La conduite de Forza Horizon 5 repose sur un équilibre parfaitement maîtrisé entre arcade et réalisme allégé. Accessible à tous, elle permet malgré tout de ressentir des différences sensibles entre les centaines de véhicules proposés. Chaque modèle a son propre poids, ses particularités de maniabilité, et ses réactions spécifiques en virage, sur terre battue ou sur asphalte.

Là encore, le portage ne modifie rien, mais il n’en avait pas besoin. Le gameplay reste l’un des plus fluides et satisfaisants du genre. Les modes solo comme multijoueur conservent leur efficacité, même si la communauté mettra sans doute un peu de temps à s’organiser sur PlayStation 5. À noter que la connexion aux serveurs Xbox reste nécessaire pour certaines fonctionnalités, ce qui pourrait en rebuter quelques joueurs.

Une bande-son entraînante mais inchangée

Comme à son habitude, Forza Horizon 5 propose plusieurs stations de radio avec des genres variés : musique électronique, hip-hop, rock alternatif, pop latine.

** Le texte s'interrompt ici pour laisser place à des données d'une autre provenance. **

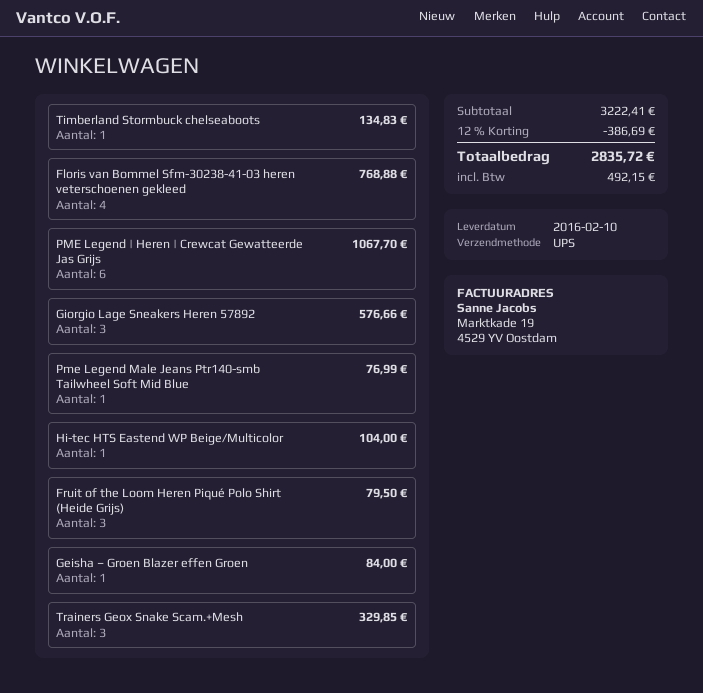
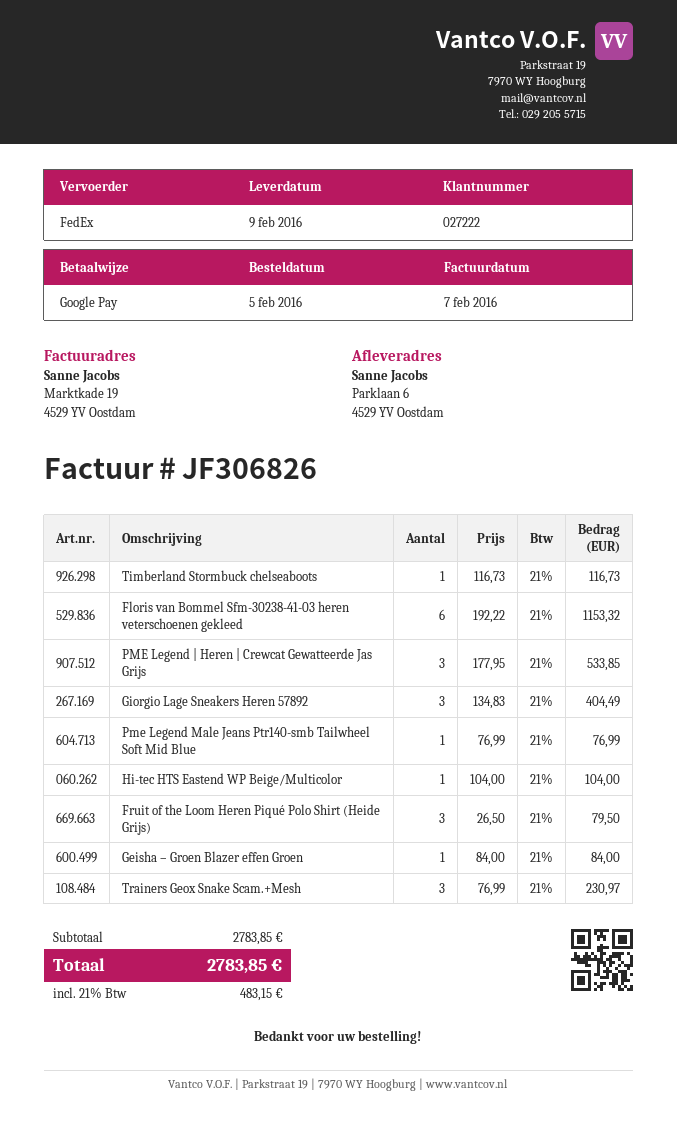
delivery date: 2016-02-10 -> 2016-02-09
shipping method: UPS -> FedEx
Timberland Stormbuck chelseaboots: 1 for 134.83 -> 1 for 116.73
Floris van Bommel Sfm-30238-41-03 heren veterschoenen gekleed: 4 for 768.88 -> 6 for 1153.32
PME Legend | Heren | Crewcat Gewatteerde Jas Grijs: 6 for 1067.70 -> 3 for 533.85
Giorgio Lage Sneakers Heren 57892: 3 for 576.66 -> 3 for 404.49
Trainers Geox Snake Scam.+Mesh: 3 for 329.85 -> 3 for 230.97
subtotal: 3222.41 -> 2783.85
discount: 12% = 386.69 -> none
tax: 492.15 -> 483.15
total: 2835.72 -> 2783.85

La sélection colle bien à l’ambiance festive du jeu et évolue en fonction des zones et des événements. Le sound design est également au rendez-vous, avec des sons moteurs convaincants, même si certaines voitures semblent partager des effets sonores proches. Encore une fois, aucun changement ici : les pistes musicales, les bruitages et les dialogues sont strictement identiques à la version originale. Cela reste efficace et cohérent, mais ceux qui espéraient quelques surprises auditives en seront pour leurs frais.

 

Conclusion :

Forza Horizon 5 sur PlayStation 5 n’est ni une révolution ni une refonte. C’est exactement ce que les développeurs avaient annoncé : un portage fidèle, technique et sans fioritures. Cela peut paraître décevant pour les joueurs les plus exigeants, mais il ne faut pas oublier qu’il s’agit ici de la première incursion de la série sur une console PlayStation. Et même sans mise à jour graphique ou ajout de contenu, Forza Horizon 5 reste une référence absolue dans sa catégorie. Il n’a rien perdu de son charme, de son accessibilité, ni de sa générosité. Ceux qui le découvrent aujourd’hui sur PlayStation 5 bénéficient d’une expérience toujours aussi spectaculaire, même si elle commence doucement à accuser le poids du temps.